═══ Provided data ═══

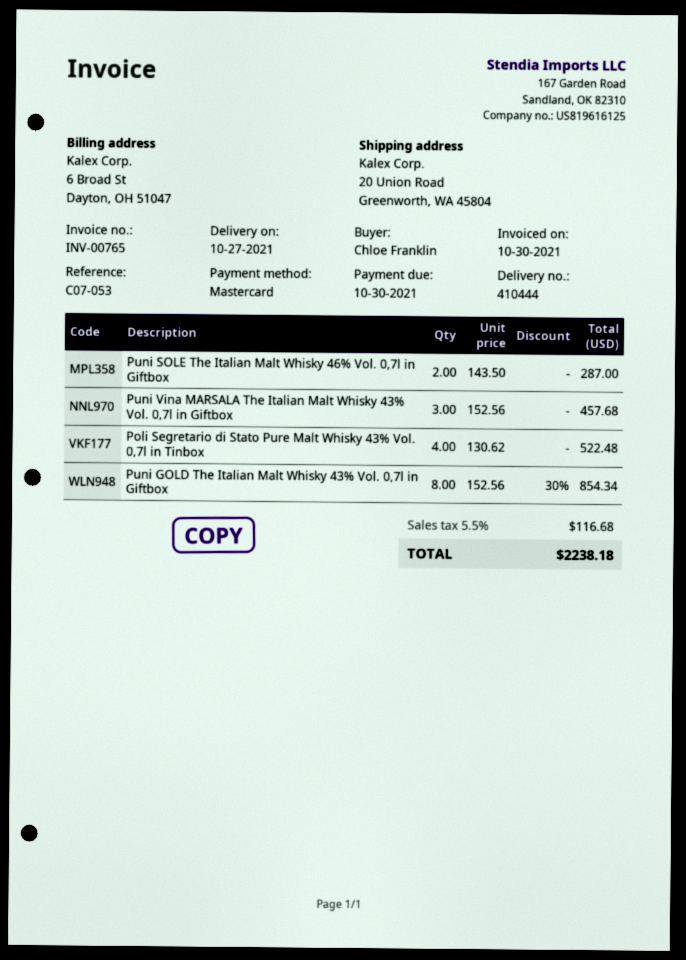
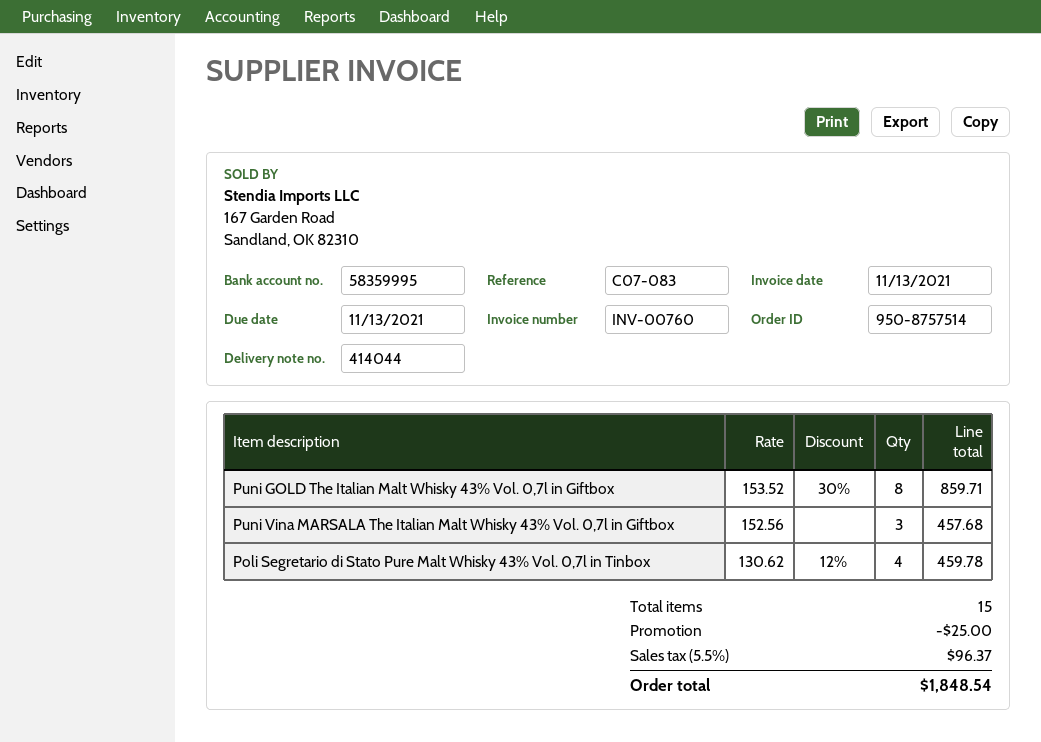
delivery note number: 410444 -> 414044
invoice number: INV-00765 -> INV-00760
invoice date: 2021-10-30 -> 2021-11-13
due date: 2021-10-30 -> 2021-11-13
reference: C07-053 -> C07-083
Puni SOLE The Italian Malt Whisky 46% Vol. 0,7l in Giftbox: 2 x 143.50 = 287.00 -> none
Poli Segretario di Stato Pure Malt Whisky 43% Vol. 0,7l in Tinbox: 4 x 130.62 = 522.48 -> 4 x 130.62 - 12% = 459.78
Puni GOLD The Italian Malt Whisky 43% Vol. 0,7l in Giftbox: 8 x 152.56 - 30% = 854.34 -> 8 x 153.52 - 30% = 859.71
discount: none -> 25.00
tax: 5.5% = 116.68 -> 5.5% = 96.37
total: 2238.18 -> 1848.54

═══

Work to be completed | Please output the line that contains "Puni SOLE The" and every line after it in the entries above, exactly, and nothing more.

Response to the task |
Puni SOLE The Italian Malt Whisky 46% Vol. 0,7l in Giftbox: 2 x 143.50 = 287.00 -> none
Poli Segretario di Stato Pure Malt Whisky 43% Vol. 0,7l in Tinbox: 4 x 130.62 = 522.48 -> 4 x 130.62 - 12% = 459.78
Puni GOLD The Italian Malt Whisky 43% Vol. 0,7l in Giftbox: 8 x 152.56 - 30% = 854.34 -> 8 x 153.52 - 30% = 859.71
discount: none -> 25.00
tax: 5.5% = 116.68 -> 5.5% = 96.37
total: 2238.18 -> 1848.54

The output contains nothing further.